=== MATERIAL PROVIDED ===
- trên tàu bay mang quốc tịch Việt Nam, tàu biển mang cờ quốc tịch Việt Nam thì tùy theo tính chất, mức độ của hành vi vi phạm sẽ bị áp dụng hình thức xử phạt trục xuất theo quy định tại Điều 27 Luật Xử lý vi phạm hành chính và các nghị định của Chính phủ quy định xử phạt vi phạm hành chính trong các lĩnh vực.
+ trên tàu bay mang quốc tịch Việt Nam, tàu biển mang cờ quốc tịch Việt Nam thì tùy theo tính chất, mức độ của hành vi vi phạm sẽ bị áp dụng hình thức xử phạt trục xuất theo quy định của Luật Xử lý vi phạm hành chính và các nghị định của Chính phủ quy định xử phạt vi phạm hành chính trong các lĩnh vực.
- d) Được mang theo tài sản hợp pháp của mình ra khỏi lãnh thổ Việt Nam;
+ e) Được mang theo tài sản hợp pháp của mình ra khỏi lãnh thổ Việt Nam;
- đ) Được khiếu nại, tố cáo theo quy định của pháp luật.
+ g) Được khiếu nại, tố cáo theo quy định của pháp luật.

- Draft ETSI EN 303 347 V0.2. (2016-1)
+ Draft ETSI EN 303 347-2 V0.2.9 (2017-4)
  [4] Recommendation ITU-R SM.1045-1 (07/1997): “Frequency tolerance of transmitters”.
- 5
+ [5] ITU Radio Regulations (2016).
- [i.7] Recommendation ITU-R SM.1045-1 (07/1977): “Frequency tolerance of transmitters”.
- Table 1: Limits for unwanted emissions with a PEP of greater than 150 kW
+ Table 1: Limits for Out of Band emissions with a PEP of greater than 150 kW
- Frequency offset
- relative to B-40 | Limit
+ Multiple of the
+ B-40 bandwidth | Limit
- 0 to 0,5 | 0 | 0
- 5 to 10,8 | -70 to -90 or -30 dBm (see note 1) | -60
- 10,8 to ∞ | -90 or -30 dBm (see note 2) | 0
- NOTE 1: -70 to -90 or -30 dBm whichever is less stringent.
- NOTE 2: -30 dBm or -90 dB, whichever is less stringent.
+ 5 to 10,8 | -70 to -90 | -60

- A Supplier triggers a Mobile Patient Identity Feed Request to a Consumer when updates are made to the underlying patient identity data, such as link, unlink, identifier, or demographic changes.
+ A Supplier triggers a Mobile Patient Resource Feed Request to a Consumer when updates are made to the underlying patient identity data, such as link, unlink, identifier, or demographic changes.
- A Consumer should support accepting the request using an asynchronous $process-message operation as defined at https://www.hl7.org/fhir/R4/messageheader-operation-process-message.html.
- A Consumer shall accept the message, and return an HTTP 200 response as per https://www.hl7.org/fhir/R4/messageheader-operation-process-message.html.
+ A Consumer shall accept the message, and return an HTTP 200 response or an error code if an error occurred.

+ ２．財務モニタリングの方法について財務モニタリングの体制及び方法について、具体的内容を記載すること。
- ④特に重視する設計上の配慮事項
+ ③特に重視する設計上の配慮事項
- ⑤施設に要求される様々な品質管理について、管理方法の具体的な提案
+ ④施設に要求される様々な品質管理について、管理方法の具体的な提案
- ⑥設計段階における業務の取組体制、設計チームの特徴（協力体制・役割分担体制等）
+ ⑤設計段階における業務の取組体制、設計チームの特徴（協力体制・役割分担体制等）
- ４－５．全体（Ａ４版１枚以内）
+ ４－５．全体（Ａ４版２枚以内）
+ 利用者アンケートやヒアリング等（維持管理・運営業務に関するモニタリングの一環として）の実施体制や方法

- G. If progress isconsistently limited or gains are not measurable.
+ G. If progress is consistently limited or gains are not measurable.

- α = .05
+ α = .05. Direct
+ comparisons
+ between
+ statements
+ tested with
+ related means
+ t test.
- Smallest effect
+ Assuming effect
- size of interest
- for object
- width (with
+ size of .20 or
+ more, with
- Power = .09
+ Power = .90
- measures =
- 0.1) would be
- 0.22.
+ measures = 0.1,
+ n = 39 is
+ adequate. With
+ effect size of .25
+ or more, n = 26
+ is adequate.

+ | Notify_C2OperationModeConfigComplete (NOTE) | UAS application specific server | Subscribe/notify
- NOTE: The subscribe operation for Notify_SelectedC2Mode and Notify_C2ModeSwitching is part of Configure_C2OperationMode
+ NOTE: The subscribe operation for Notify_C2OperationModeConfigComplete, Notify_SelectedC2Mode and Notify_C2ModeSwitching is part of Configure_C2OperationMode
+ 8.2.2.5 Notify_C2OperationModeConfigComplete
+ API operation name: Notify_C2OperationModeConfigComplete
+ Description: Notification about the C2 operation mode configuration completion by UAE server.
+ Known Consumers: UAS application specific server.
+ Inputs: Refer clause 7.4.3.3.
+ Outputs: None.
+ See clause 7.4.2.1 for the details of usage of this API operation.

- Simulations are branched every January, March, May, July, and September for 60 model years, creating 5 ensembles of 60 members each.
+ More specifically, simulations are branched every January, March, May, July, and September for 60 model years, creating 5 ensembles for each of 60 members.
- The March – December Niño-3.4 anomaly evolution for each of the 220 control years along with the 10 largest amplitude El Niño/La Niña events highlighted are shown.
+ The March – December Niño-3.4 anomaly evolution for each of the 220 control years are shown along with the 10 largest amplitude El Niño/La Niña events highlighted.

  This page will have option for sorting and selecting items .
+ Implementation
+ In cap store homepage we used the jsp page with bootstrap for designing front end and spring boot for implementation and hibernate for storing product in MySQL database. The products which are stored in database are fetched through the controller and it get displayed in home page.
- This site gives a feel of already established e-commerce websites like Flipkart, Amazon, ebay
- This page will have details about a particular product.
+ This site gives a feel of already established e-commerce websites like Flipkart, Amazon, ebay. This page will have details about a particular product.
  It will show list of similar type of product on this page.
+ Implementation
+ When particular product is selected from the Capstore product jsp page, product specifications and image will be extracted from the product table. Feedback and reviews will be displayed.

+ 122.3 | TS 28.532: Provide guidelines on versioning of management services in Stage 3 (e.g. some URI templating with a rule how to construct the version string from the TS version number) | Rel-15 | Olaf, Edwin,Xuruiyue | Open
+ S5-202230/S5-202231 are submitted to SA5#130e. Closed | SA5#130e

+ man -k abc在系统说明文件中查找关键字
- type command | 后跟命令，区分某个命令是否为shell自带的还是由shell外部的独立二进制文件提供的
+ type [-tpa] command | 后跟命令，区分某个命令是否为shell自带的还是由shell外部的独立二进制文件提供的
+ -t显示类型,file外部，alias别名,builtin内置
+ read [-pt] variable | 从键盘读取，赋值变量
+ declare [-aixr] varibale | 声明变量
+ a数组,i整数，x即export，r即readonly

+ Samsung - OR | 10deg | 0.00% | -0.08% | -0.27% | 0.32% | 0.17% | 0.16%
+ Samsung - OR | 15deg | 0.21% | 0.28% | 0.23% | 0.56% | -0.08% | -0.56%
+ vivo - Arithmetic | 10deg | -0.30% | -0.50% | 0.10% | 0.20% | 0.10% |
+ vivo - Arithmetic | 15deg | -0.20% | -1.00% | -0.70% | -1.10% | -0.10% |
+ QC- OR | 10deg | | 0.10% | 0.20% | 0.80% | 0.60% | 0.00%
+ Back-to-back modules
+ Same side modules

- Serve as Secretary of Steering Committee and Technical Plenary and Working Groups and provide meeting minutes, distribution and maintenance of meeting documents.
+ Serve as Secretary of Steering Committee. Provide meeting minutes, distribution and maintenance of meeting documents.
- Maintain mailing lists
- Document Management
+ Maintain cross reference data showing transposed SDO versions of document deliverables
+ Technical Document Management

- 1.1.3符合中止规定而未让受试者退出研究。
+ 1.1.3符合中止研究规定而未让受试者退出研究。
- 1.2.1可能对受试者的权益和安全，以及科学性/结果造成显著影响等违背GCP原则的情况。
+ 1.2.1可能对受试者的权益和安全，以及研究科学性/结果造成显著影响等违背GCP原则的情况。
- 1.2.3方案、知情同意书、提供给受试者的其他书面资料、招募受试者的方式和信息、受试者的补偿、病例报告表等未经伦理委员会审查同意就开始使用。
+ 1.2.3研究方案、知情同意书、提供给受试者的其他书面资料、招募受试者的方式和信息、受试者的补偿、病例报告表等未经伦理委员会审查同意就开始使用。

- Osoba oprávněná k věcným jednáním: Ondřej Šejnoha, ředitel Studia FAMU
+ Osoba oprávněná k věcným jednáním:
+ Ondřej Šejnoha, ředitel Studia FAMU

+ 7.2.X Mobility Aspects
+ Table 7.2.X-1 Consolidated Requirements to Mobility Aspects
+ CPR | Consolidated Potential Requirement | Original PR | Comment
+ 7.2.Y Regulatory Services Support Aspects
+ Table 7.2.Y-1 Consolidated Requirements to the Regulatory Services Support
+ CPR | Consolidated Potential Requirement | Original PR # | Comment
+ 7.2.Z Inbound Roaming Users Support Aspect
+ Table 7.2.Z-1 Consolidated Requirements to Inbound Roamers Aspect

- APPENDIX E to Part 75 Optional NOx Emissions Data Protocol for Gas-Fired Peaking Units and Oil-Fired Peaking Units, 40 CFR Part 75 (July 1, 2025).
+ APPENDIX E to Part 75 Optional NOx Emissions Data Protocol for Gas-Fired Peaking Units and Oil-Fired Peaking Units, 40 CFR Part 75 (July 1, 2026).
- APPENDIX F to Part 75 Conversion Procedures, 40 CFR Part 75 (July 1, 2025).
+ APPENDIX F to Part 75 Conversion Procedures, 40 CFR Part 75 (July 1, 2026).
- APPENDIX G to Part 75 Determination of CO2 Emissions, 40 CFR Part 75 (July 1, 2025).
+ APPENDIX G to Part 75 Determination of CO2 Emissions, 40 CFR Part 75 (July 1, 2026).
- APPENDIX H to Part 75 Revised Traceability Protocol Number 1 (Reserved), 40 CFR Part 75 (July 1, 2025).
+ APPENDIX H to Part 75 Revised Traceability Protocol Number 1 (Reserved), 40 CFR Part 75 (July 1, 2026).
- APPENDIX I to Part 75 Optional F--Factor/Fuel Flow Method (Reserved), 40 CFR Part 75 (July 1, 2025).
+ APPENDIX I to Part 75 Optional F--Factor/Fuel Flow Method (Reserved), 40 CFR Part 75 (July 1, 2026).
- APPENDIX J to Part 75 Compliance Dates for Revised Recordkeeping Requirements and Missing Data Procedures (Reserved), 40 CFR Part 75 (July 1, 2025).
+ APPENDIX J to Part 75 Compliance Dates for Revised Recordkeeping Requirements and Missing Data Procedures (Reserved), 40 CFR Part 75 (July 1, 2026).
===
**PROBLEM**. Up to and including the line with "định của Luật", please return the records exactly, beginning from their first line.

**ANSWER SECTION**.
- trên tàu bay mang quốc tịch Việt Nam, tàu biển mang cờ quốc tịch Việt Nam thì tùy theo tính chất, mức độ của hành vi vi phạm sẽ bị áp dụng hình thức xử phạt trục xuất theo quy định tại Điều 27 Luật Xử lý vi phạm hành chính và các nghị định của Chính phủ quy định xử phạt vi phạm hành chính trong các lĩnh vực.
+ trên tàu bay mang quốc tịch Việt Nam, tàu biển mang cờ quốc tịch Việt Nam thì tùy theo tính chất, mức độ của hành vi vi phạm sẽ bị áp dụng hình thức xử phạt trục xuất theo quy định của Luật Xử lý vi phạm hành chính và các nghị định của Chính phủ quy định xử phạt vi phạm hành chính trong các lĩnh vực.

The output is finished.